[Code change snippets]
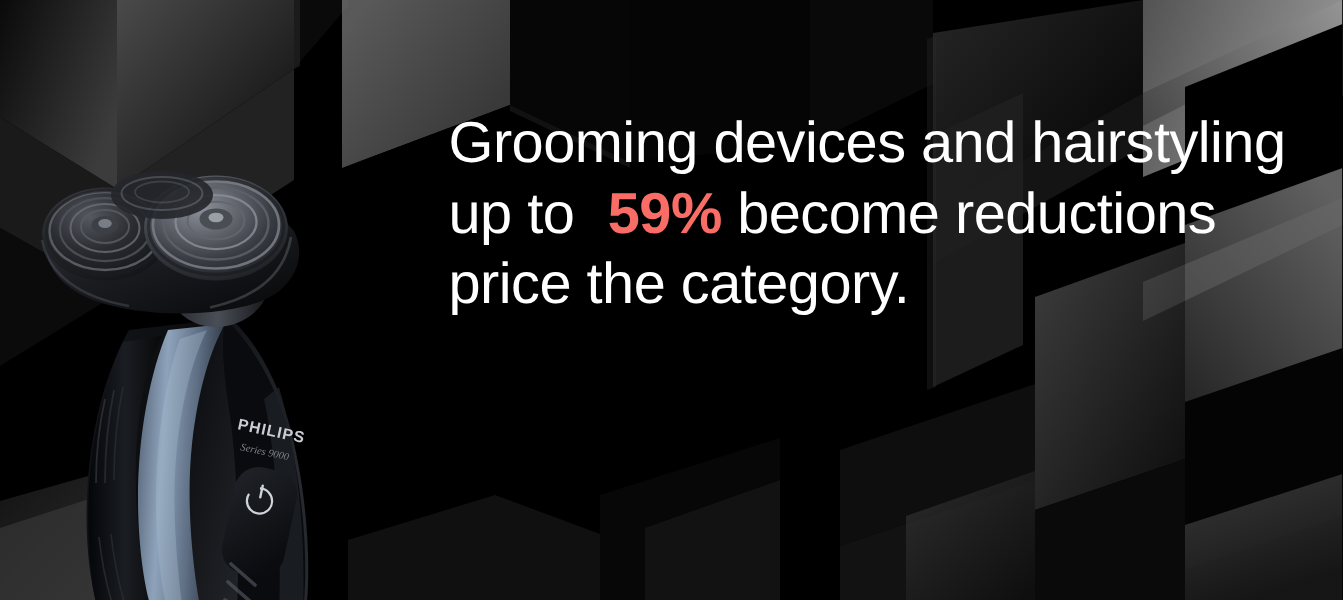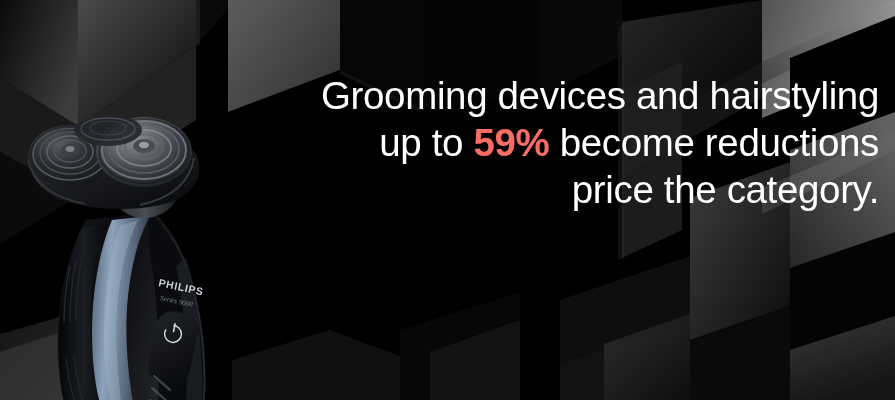--- a/index.html
+++ b/index.html
@@ -38,21 +38,21 @@
     width:580px;
     color:#ffffff;
     font-size:38.5px;
     line-height:47px;
     letter-spacing:-0.35px;
     font-weight:400;
     white-space:nowrap;
   }
   #headline .ln{display:block;}
   #headline b{font-weight:700;letter-spacing:-0.4px;}
-  #headline .accent{font-weight:700;}
+  #headline .accent{font-weight:700;margin-left:12px;}
 </style>
 </head>
 <body>
 
 <div id="banner" style="background: rgb(0, 0, 0);">
 
   <div id="bg-layer">
     <svg viewBox="0 0 895 400" xmlns="http://www.w3.org/2000/svg" shape-rendering="geometricPrecision">
       <defs>
         <linearGradient id="gA" x1="0" y1="0" x2="1" y2="0.6">
@@ -277,21 +277,21 @@
           <ellipse cx="100" cy="21" rx="27" ry="11" fill="none" stroke="#4b4f56" stroke-width="1.3"></ellipse>
           <ellipse cx="100" cy="20" rx="18" ry="7" fill="none" stroke="#3e424a" stroke-width="1.2"></ellipse>
         </g>
 
         <path d="M20,52 C24,74 44,90 78,96" stroke="#4b4f57" stroke-width="1.6" fill="none" opacity="0.5"></path>
         <path d="M186,50 C182,74 164,90 132,97" stroke="#55595f" stroke-width="1.8" fill="none" opacity="0.55"></path>
       </g>
     </svg>
   </div>
 
-  <div id="headline" style="color: rgb(255, 255, 255); text-align: right;">
+  <div id="headline" style="color: rgb(255, 255, 255);">
     <span class="ln">
       <span>Grooming devices and hairstyling</span>
     </span>
     <span class="ln">
       <span>up to </span><b class="accent" style="color: rgb(250, 109, 102);">59%</b><span> become reductions</span>
     </span>
     <span class="ln">
       <span>price the category.</span>
     </span>
   </div>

• **THE PROBLEM**:
A verbatim copy of the data, pictures removed, is the expected result.

• **THE COMPLETED TASK**:
--- a/index.html
+++ b/index.html
@@ -38,21 +38,21 @@
     width:580px;
     color:#ffffff;
     font-size:38.5px;
     line-height:47px;
     letter-spacing:-0.35px;
     font-weight:400;
     white-space:nowrap;
   }
   #headline .ln{display:block;}
   #headline b{font-weight:700;letter-spacing:-0.4px;}
-  #headline .accent{font-weight:700;}
+  #headline .accent{font-weight:700;margin-left:12px;}
 </style>
 </head>
 <body>
 
 <div id="banner" style="background: rgb(0, 0, 0);">
 
   <div id="bg-layer">
     <svg viewBox="0 0 895 400" xmlns="http://www.w3.org/2000/svg" shape-rendering="geometricPrecision">
       <defs>
         <linearGradient id="gA" x1="0" y1="0" x2="1" y2="0.6">
@@ -277,21 +277,21 @@
           <ellipse cx="100" cy="21" rx="27" ry="11" fill="none" stroke="#4b4f56" stroke-width="1.3"></ellipse>
           <ellipse cx="100" cy="20" rx="18" ry="7" fill="none" stroke="#3e424a" stroke-width="1.2"></ellipse>
         </g>
 
         <path d="M20,52 C24,74 44,90 78,96" stroke="#4b4f57" stroke-width="1.6" fill="none" opacity="0.5"></path>
         <path d="M186,50 C182,74 164,90 132,97" stroke="#55595f" stroke-width="1.8" fill="none" opacity="0.55"></path>
       </g>
     </svg>
   </div>
 
-  <div id="headline" style="color: rgb(255, 255, 255); text-align: right;">
+  <div id="headline" style="color: rgb(255, 255, 255);">
     <span class="ln">
       <span>Grooming devices and hairstyling</span>
     </span>
     <span class="ln">
       <span>up to </span><b class="accent" style="color: rgb(250, 109, 102);">59%</b><span> become reductions</span>
     </span>
     <span class="ln">
       <span>price the category.</span>
     </span>
   </div>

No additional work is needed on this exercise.